POSTED: 10:23 am PDT September 15, 2005
UPDATED: 10:36 am PDT September 15, 2005

WASHINGTON -- A total of 68,000 Americans who lost their jobs due to Hurricane Katrina filed for unemployment benefits last week, pushing these applications up by the largest amount in nearly a decade.

The Labor Department reported that claims for benefits rose by 71,000 last week, with 68,000 of that total attributed to layoffs due to Katrina.

That figure exceeded the claims filed in the weeks following the Sept. 11, 2001 terror attacks, and analysts predicted that it would be revised even higher once states catch up with processing a flood of claims.

Meanwhile, the government detailed Thursday the recent surge in retail-level inflation, with energy as the culprit.

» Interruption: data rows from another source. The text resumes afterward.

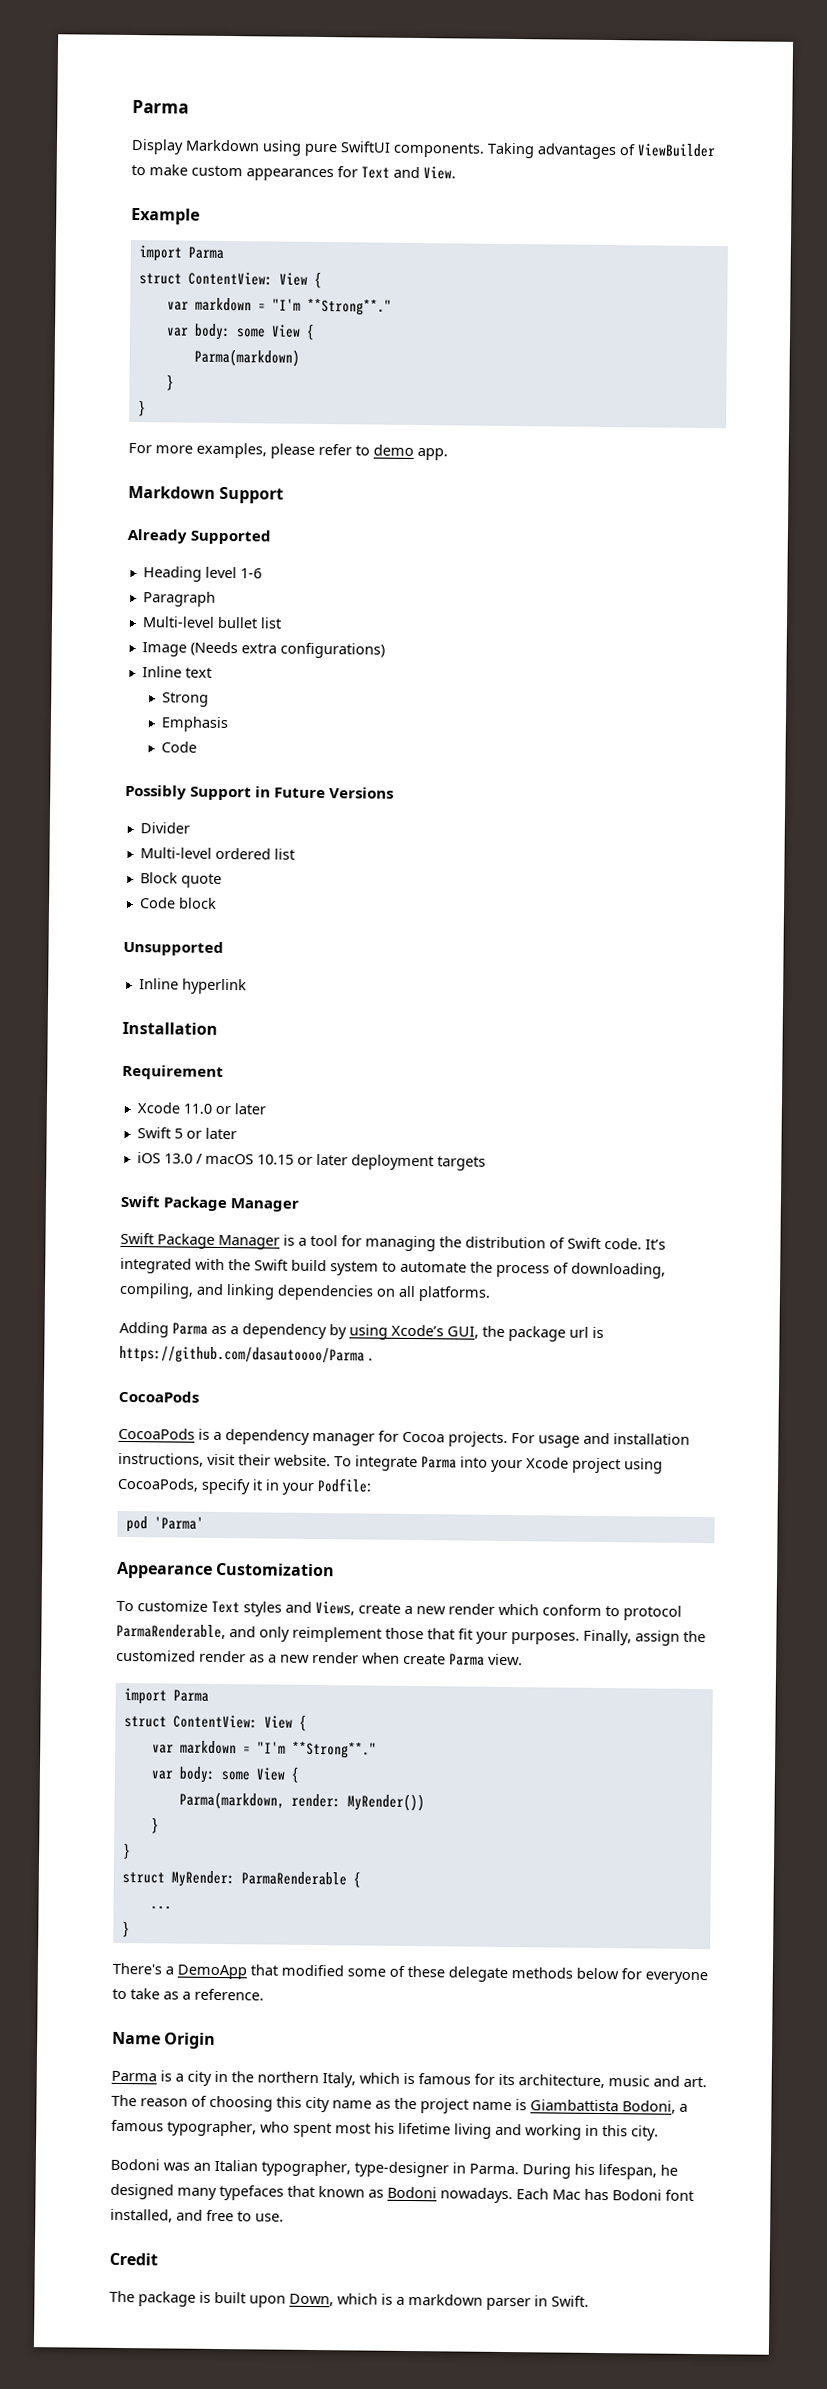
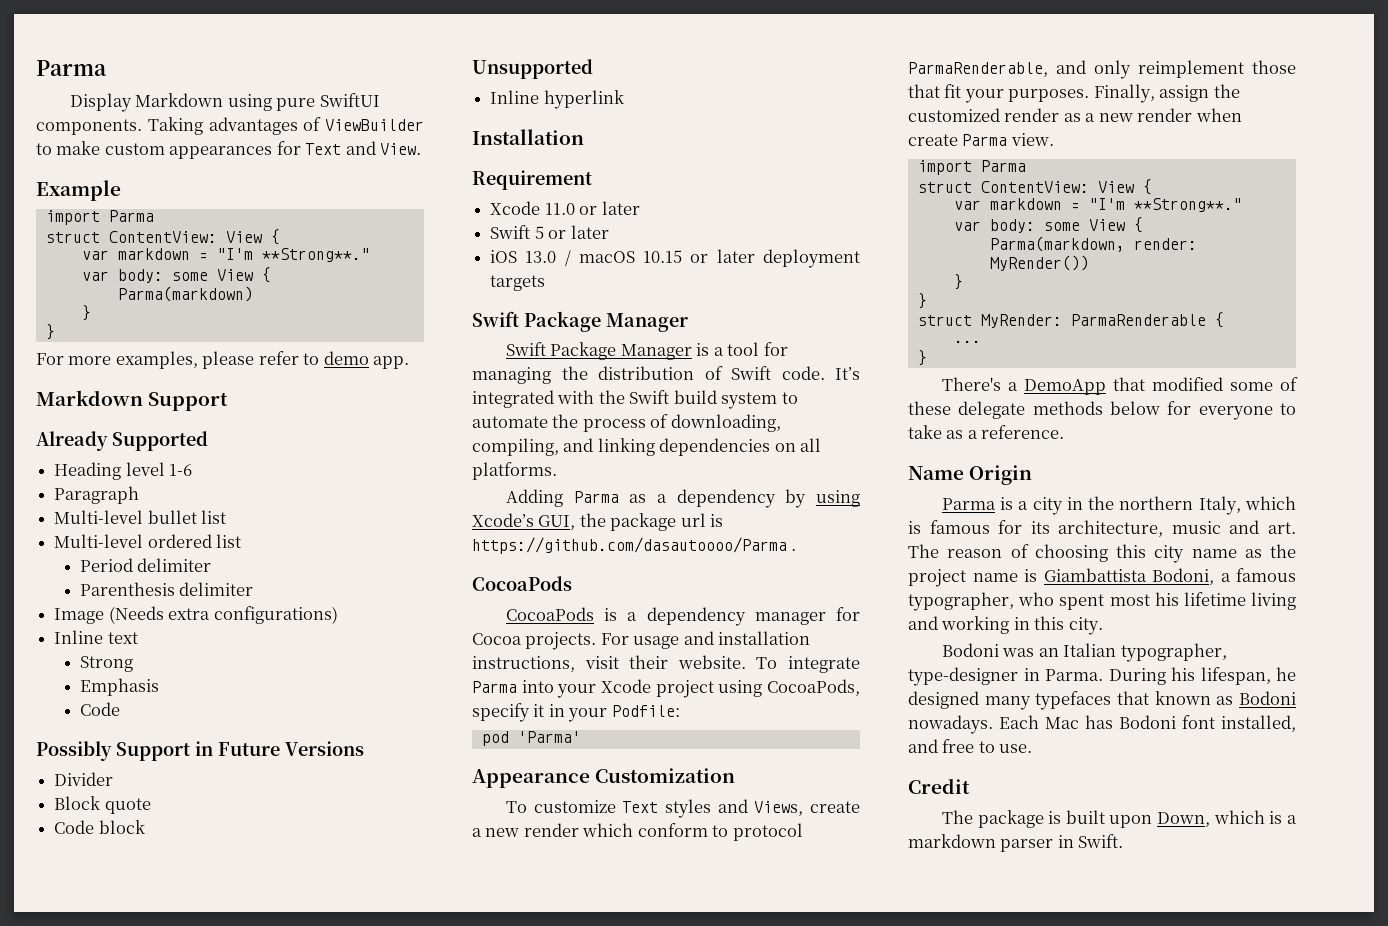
(282, 623) none -> [54,534,242,548] [79,558,212,572] [79,582,254,596] // Multi-level ordered list // Period delimiter // Parenthesis delimiter
[139,847,295,860] // Multi-level ordered list -> (114, 779) none

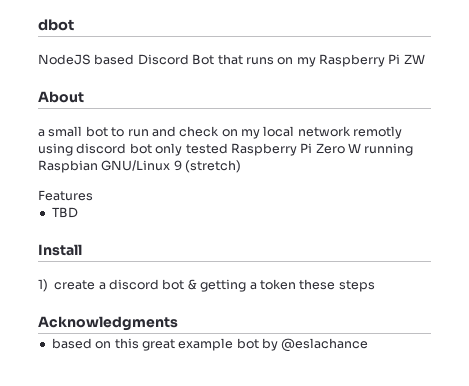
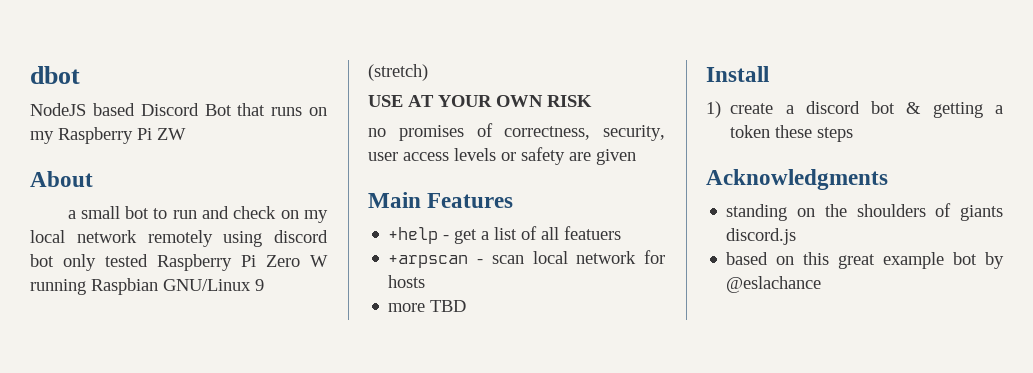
[353,126,403,139] remotly -> [147,230,213,247] remotely
[38,190,93,201] Features // -> [368,95,592,107] [368,123,665,141] [368,147,636,165] [368,192,514,208] [388,226,622,244] [388,250,665,268] [388,275,426,288] [388,303,426,312] USE AT YOUR OWN RISK // no promises of correctness, security, user access levels or safety are given // Main Features // +help - get a list of all featuers // +arpscan - scan local network for hosts // more
(178, 323) none -> [726,203,1003,221] [726,228,797,245] // standing on the shoulders of giants discord.js

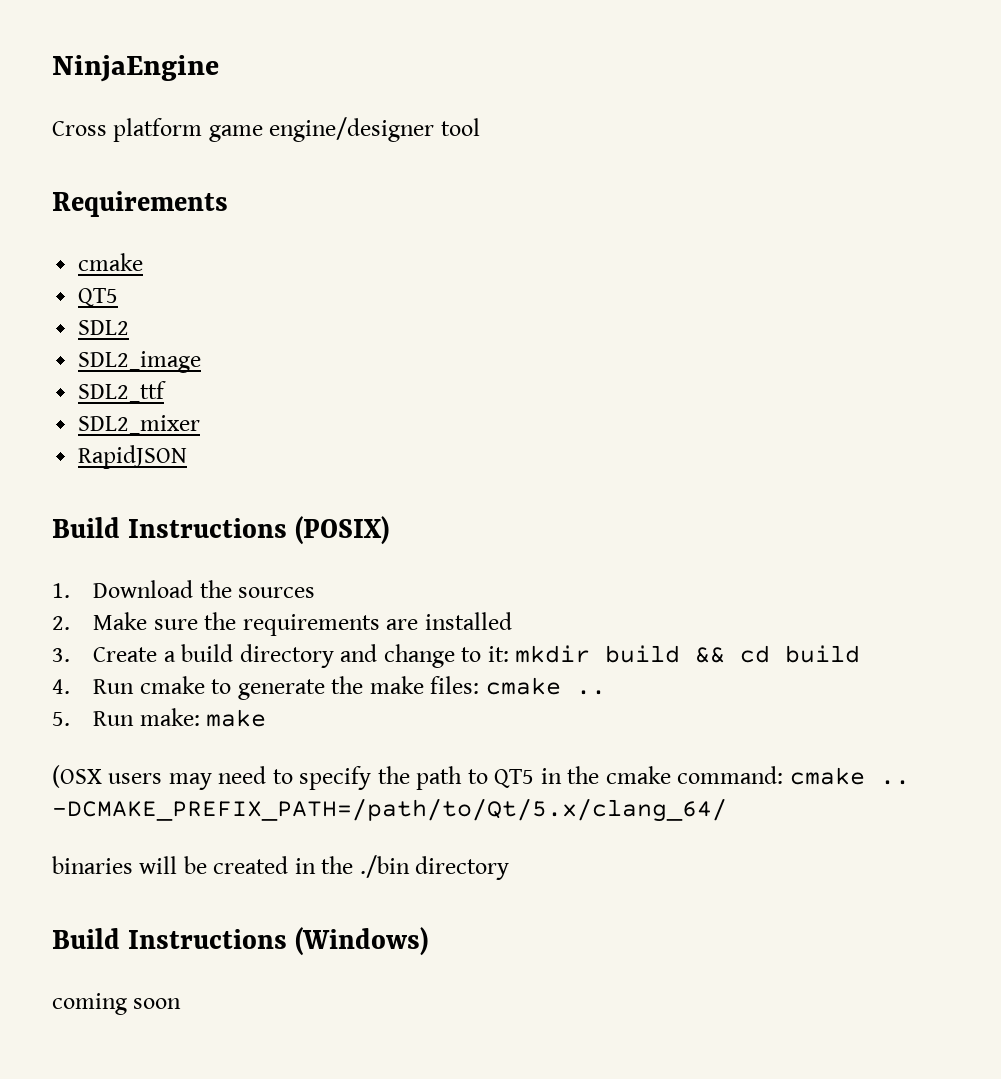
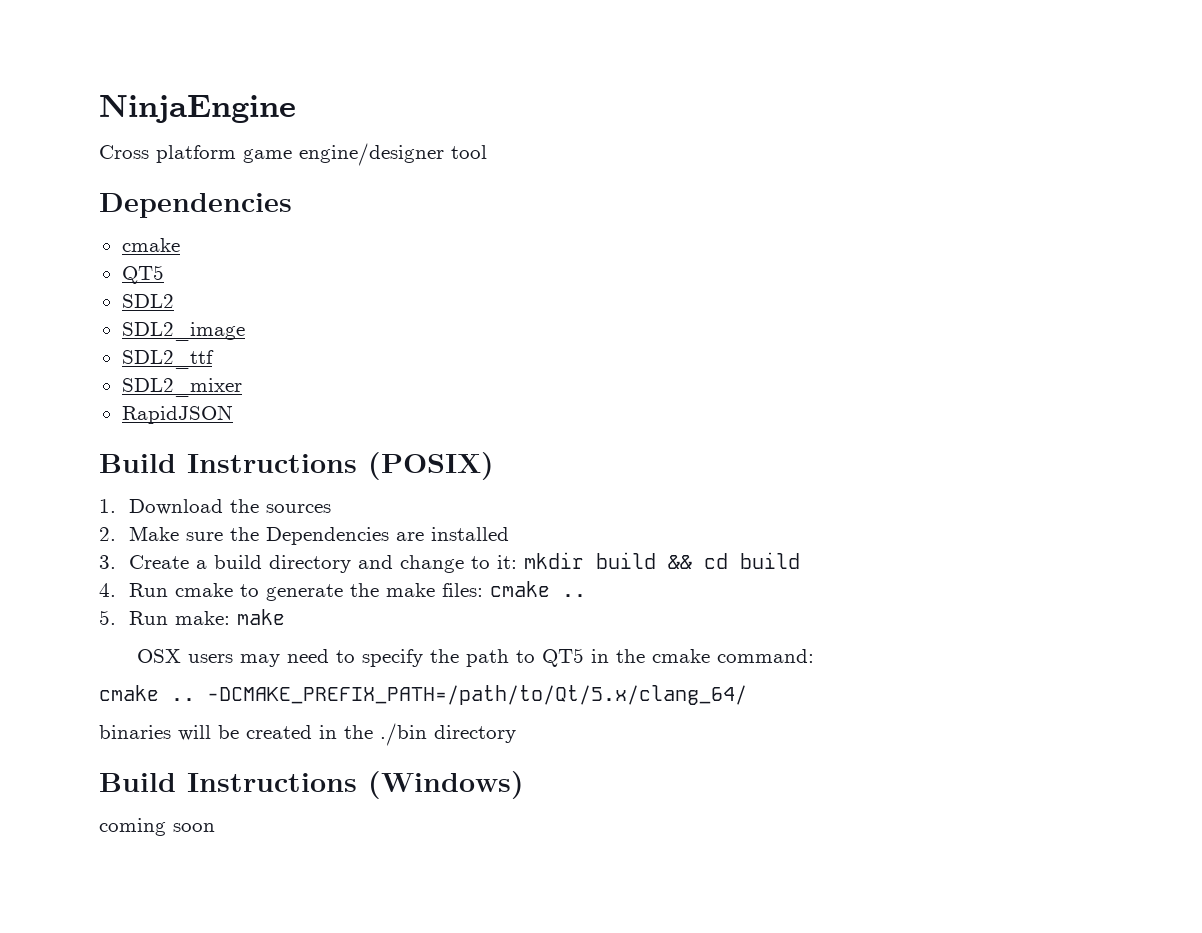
[52,191,228,217] Requirements -> [99,193,292,218] Dependencies
[242,614,380,636] requirements -> [265,527,389,545] Dependencies
[52,765,102,788] (OSX -> [137,649,182,663] OSX
(784, 775) none -> (815, 656) //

The Labor Department said consumer prices rose 0.5 percent last month, fueled by the biggest spike in energy prices in over two years. Gasoline prices alone jumped 8 percent during the month.

That was before Hurricane Katrina hit, when damage to oil and natural gas facilities in the Gulf Coast produced a further price shock.

If there's good news to be found in the report, it is that the core Consumer Price Index was up just 0.1 percent.

That suggests outside food and energy, inflation remains somewhat subdued, so far.